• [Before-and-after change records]
○ ○ ○
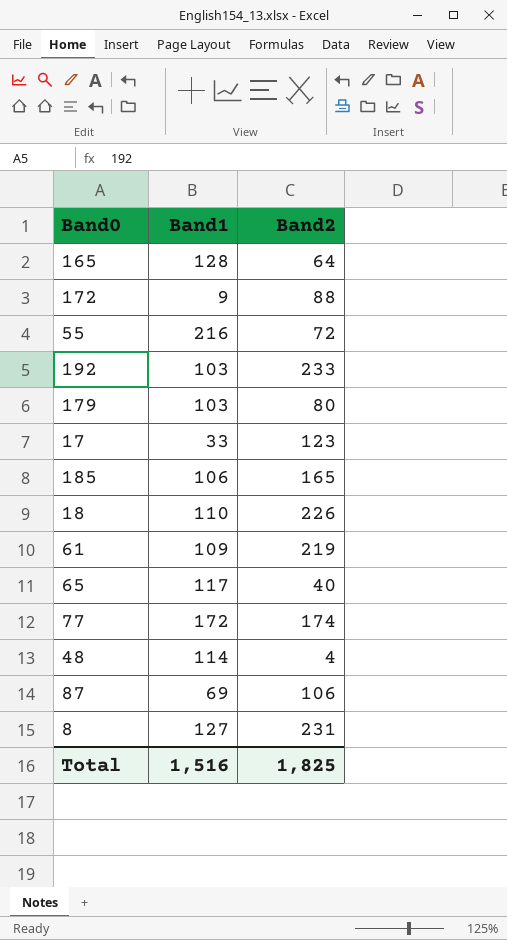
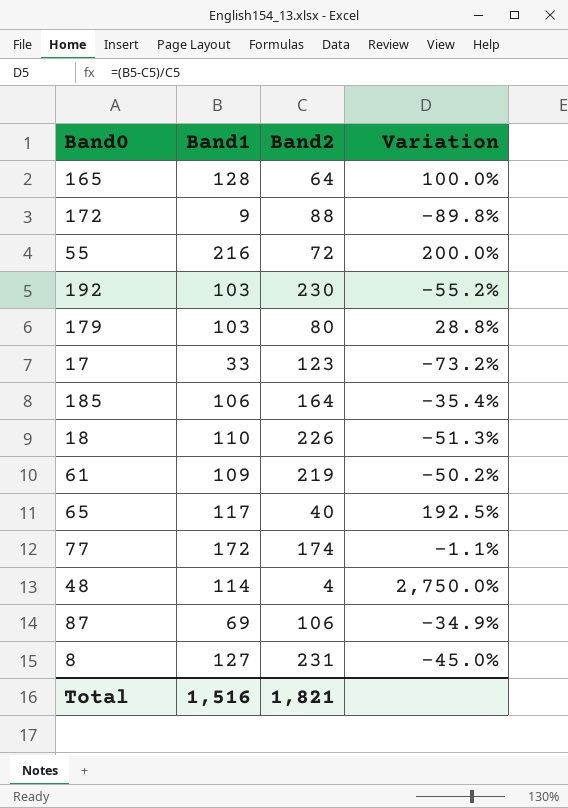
column Variation | formula: none -> ([Band1] - [Band2]) / [Band2]
192 | Band2: 233 -> 230
185 | Band2: 165 -> 164
Total | Band2: 1,825 -> 1,821

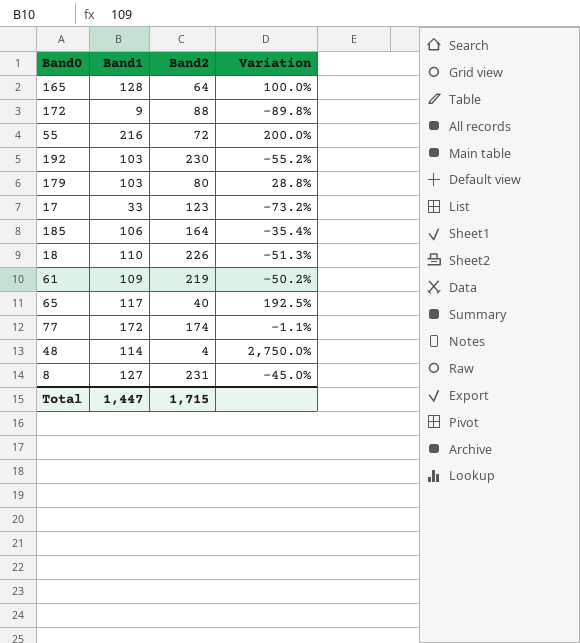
row 87: 69 | 106 | -34.9% -> none
Total | Band1: 1,516 -> 1,447
Total | Band2: 1,821 -> 1,715

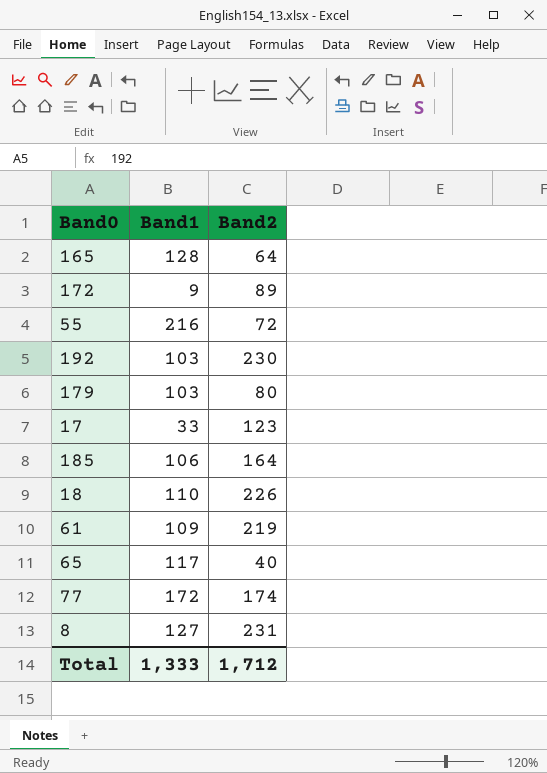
column Variation | formula: ([Band1] - [Band2]) / [Band2] -> none
row 48: 114 | 4 | 2,750.0% -> none
172 | Band2: 88 -> 89
Total | Band1: 1,447 -> 1,333
Total | Band2: 1,715 -> 1,712

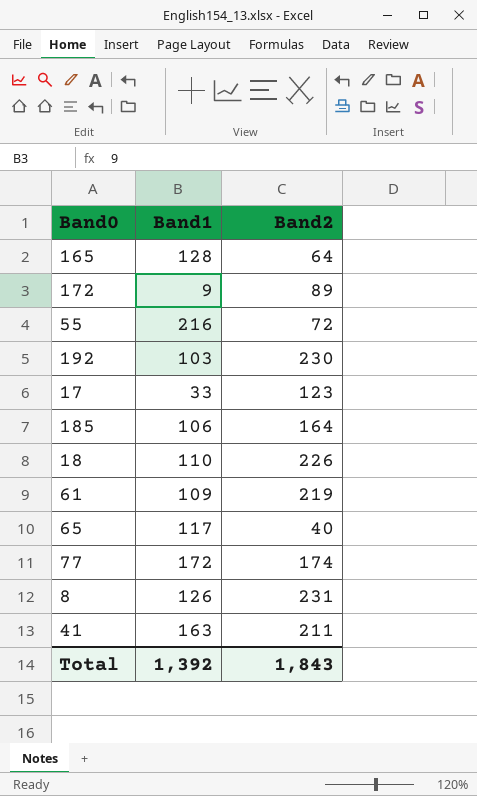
row 179: 103 | 80 -> none
8 | Band1: 127 -> 126
row 41: none -> 163 | 211
Total | Band1: 1,333 -> 1,392
Total | Band2: 1,712 -> 1,843

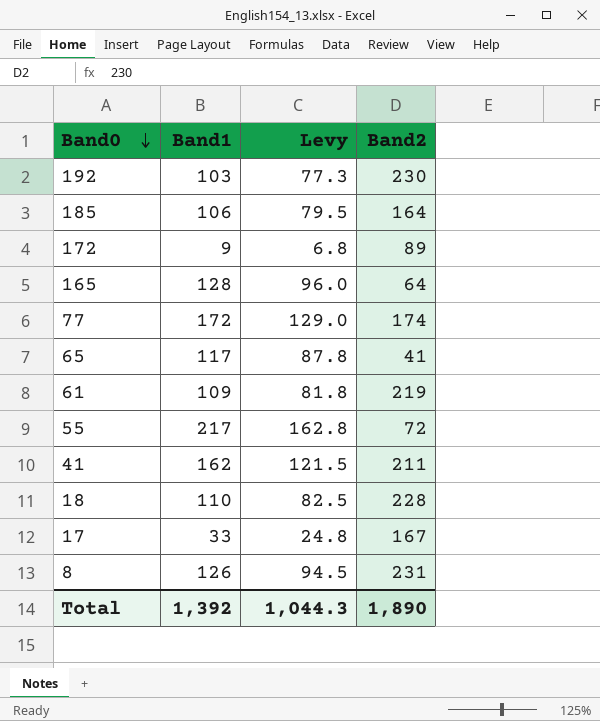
row order: none -> Band0 descending
column Levy | formula: none -> [Band1] * 0.75
65 | Band2: 40 -> 41
55 | Band1: 216 -> 217
41 | Band1: 163 -> 162
18 | Band2: 226 -> 228
17 | Band2: 123 -> 167
Total | Band2: 1,843 -> 1,890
○ ○ ○
• [Task brief] Could the data above be returned in full, exactly, with every image left out?

• [Final answer]
column Variation | formula: none -> ([Band1] - [Band2]) / [Band2]
192 | Band2: 233 -> 230
185 | Band2: 165 -> 164
Total | Band2: 1,825 -> 1,821

row 87: 69 | 106 | -34.9% -> none
Total | Band1: 1,516 -> 1,447
Total | Band2: 1,821 -> 1,715

column Variation | formula: ([Band1] - [Band2]) / [Band2] -> none
row 48: 114 | 4 | 2,750.0% -> none
172 | Band2: 88 -> 89
Total | Band1: 1,447 -> 1,333
Total | Band2: 1,715 -> 1,712

row 179: 103 | 80 -> none
8 | Band1: 127 -> 126
row 41: none -> 163 | 211
Total | Band1: 1,333 -> 1,392
Total | Band2: 1,712 -> 1,843

row order: none -> Band0 descending
column Levy | formula: none -> [Band1] * 0.75
65 | Band2: 40 -> 41
55 | Band1: 216 -> 217
41 | Band1: 163 -> 162
18 | Band2: 226 -> 228
17 | Band2: 123 -> 167
Total | Band2: 1,843 -> 1,890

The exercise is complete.